* [YOUR GOAL] Please output exactly the lines that run from the line with "to exclude list</div>" through the final line of the data, inclusive, and nothing more.

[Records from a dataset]
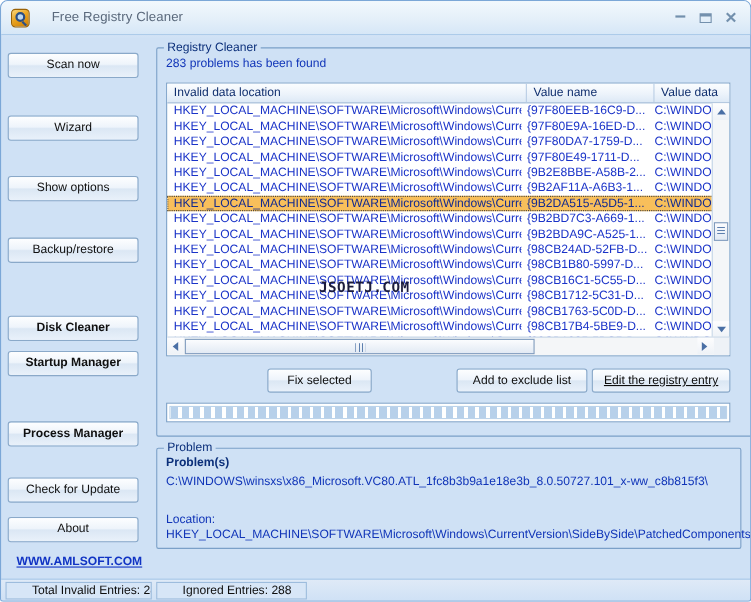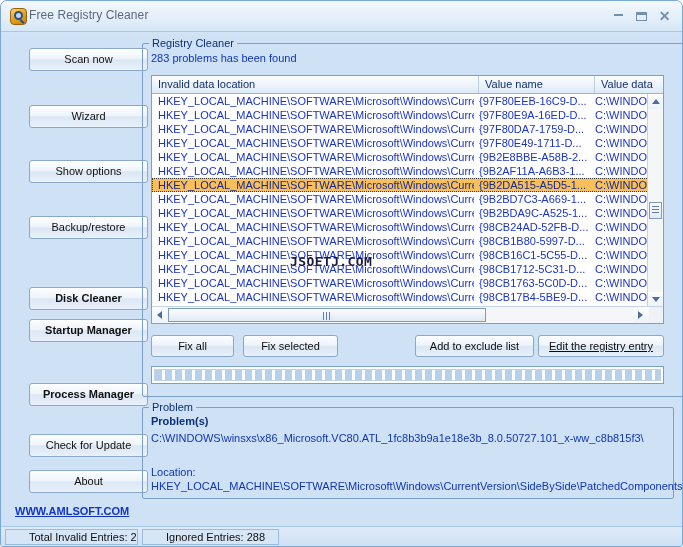--- a/index.html
+++ b/index.html
@@ -68,7 +68,7 @@
   }
   .title-text {
     position: absolute;
-    left: 28px; top: 7px;
+    left: 46px; top: 7px;
     font-size: 12px;
     color: #5a697c;
     letter-spacing: .1px;

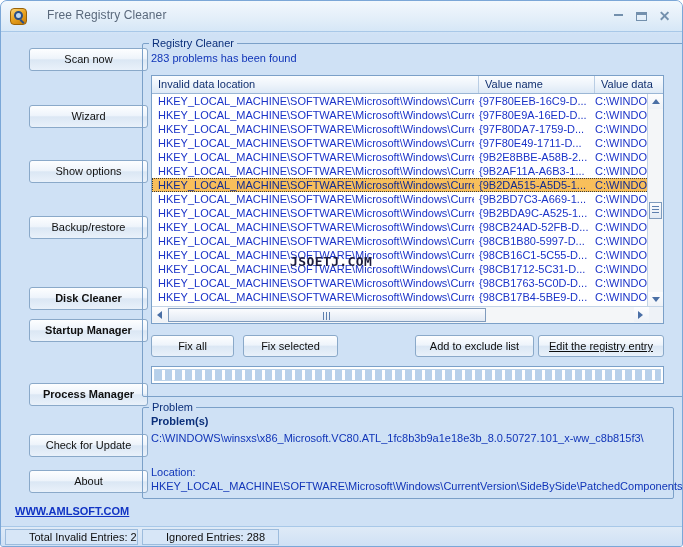--- a/index.html
+++ b/index.html
@@ -118,7 +118,7 @@
   }
   .sbtn {
     position: absolute;
-    left: 28px;
+    left: 6px;
     width: 119px;
     height: 23px;
     box-sizing: border-box;

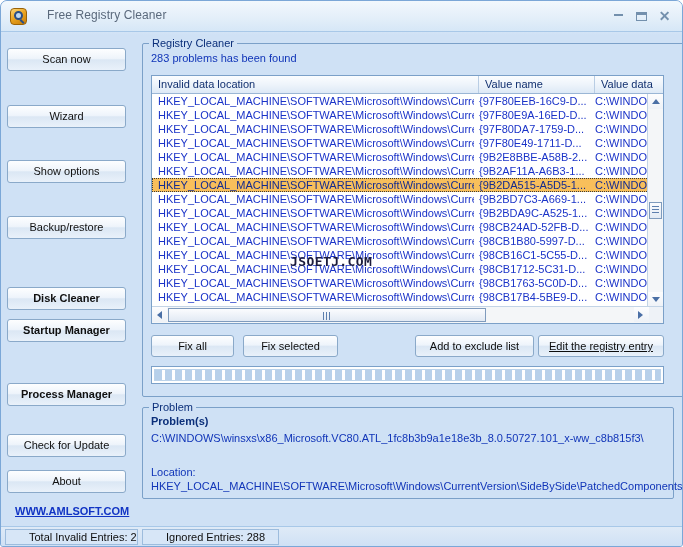--- a/index.html
+++ b/index.html
@@ -601,7 +601,6 @@
       </div>
     </div>
 
-    <div class="abtn" style="left:8px;  top:291px; width:83px;">Fix all</div>
     <div class="abtn" style="left:100px;top:291px; width:95px;">Fix selected</div>
     <div class="abtn" style="left:272px;top:291px; width:119px;">Add to exclude list</div>
     <div class="abtn" style="left:395px;top:291px; width:126px;text-decoration:underline;">Edit the registry entry</div>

* [RESPONSE AREA]
     <div class="abtn" style="left:272px;top:291px; width:119px;">Add to exclude list</div>
     <div class="abtn" style="left:395px;top:291px; width:126px;text-decoration:underline;">Edit the registry entry</div>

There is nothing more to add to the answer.